→ ASSIGNMENT
In the material below, find all lines with the string "none" and copy them.

┌─ RECORDED DATA

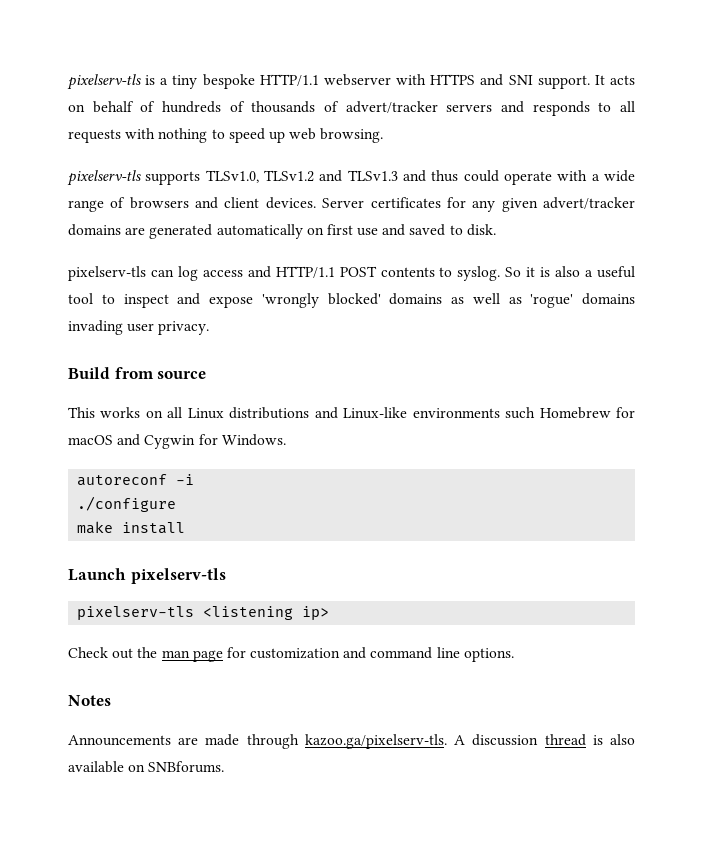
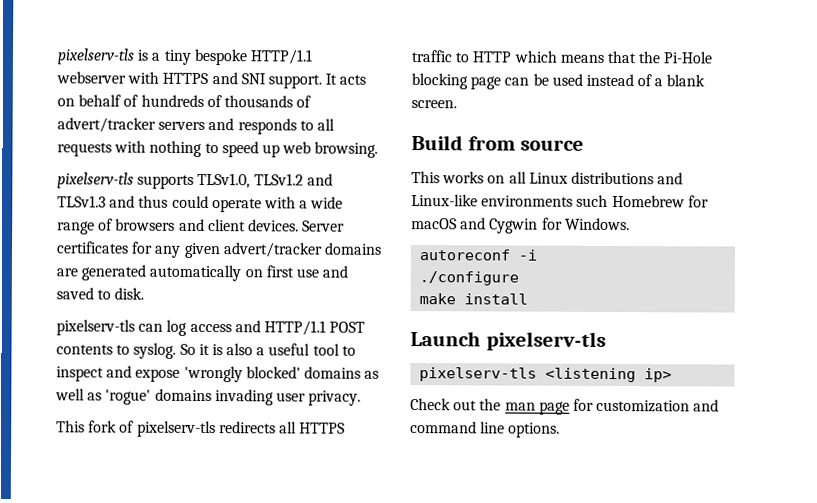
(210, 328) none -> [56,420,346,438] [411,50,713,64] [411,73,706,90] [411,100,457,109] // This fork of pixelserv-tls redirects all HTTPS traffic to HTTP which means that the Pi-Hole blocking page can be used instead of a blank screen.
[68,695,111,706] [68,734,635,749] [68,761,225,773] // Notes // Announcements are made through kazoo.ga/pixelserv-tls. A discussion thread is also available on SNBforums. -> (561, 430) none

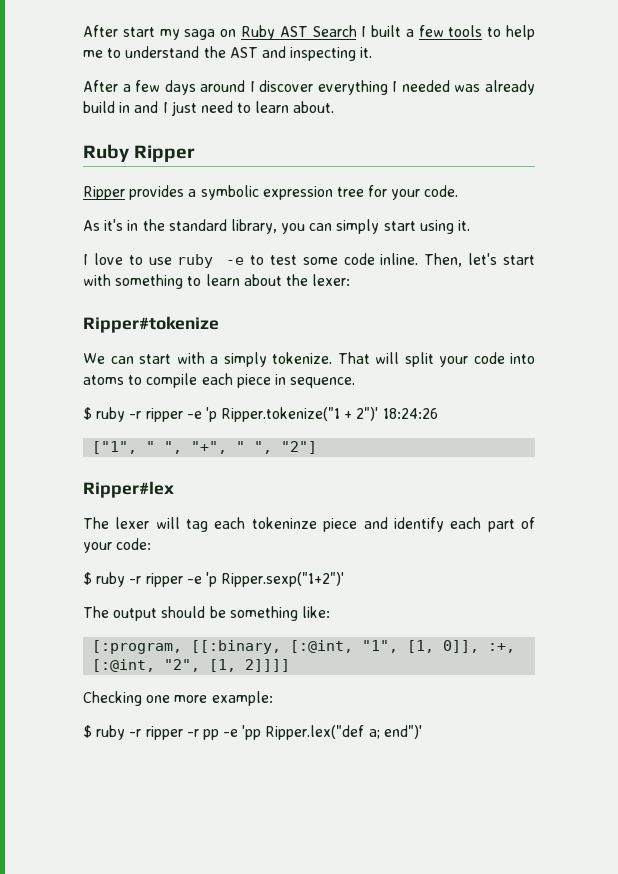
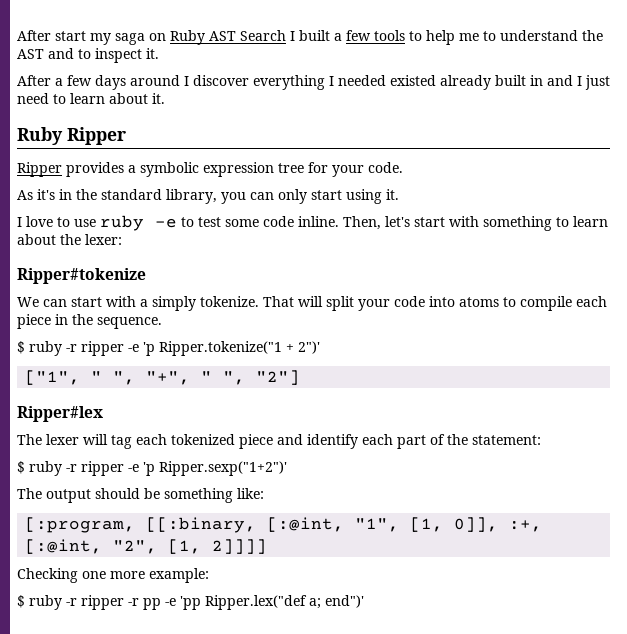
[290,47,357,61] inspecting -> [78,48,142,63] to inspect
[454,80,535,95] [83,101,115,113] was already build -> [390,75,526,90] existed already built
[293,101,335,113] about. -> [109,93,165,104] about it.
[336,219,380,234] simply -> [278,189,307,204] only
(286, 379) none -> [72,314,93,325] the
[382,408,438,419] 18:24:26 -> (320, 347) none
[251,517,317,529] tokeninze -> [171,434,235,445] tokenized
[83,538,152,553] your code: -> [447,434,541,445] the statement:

└─

→ EXERCISE RESPONSE
(210, 328) none -> [56,420,346,438] [411,50,713,64] [411,73,706,90] [411,100,457,109] // This fork of pixelserv-tls redirects all HTTPS traffic to HTTP which means that the Pi-Hole blocking page can be used instead of a blank screen.
[68,695,111,706] [68,734,635,749] [68,761,225,773] // Notes // Announcements are made through kazoo.ga/pixelserv-tls. A discussion thread is also available on SNBforums. -> (561, 430) none
(286, 379) none -> [72,314,93,325] the
[382,408,438,419] 18:24:26 -> (320, 347) none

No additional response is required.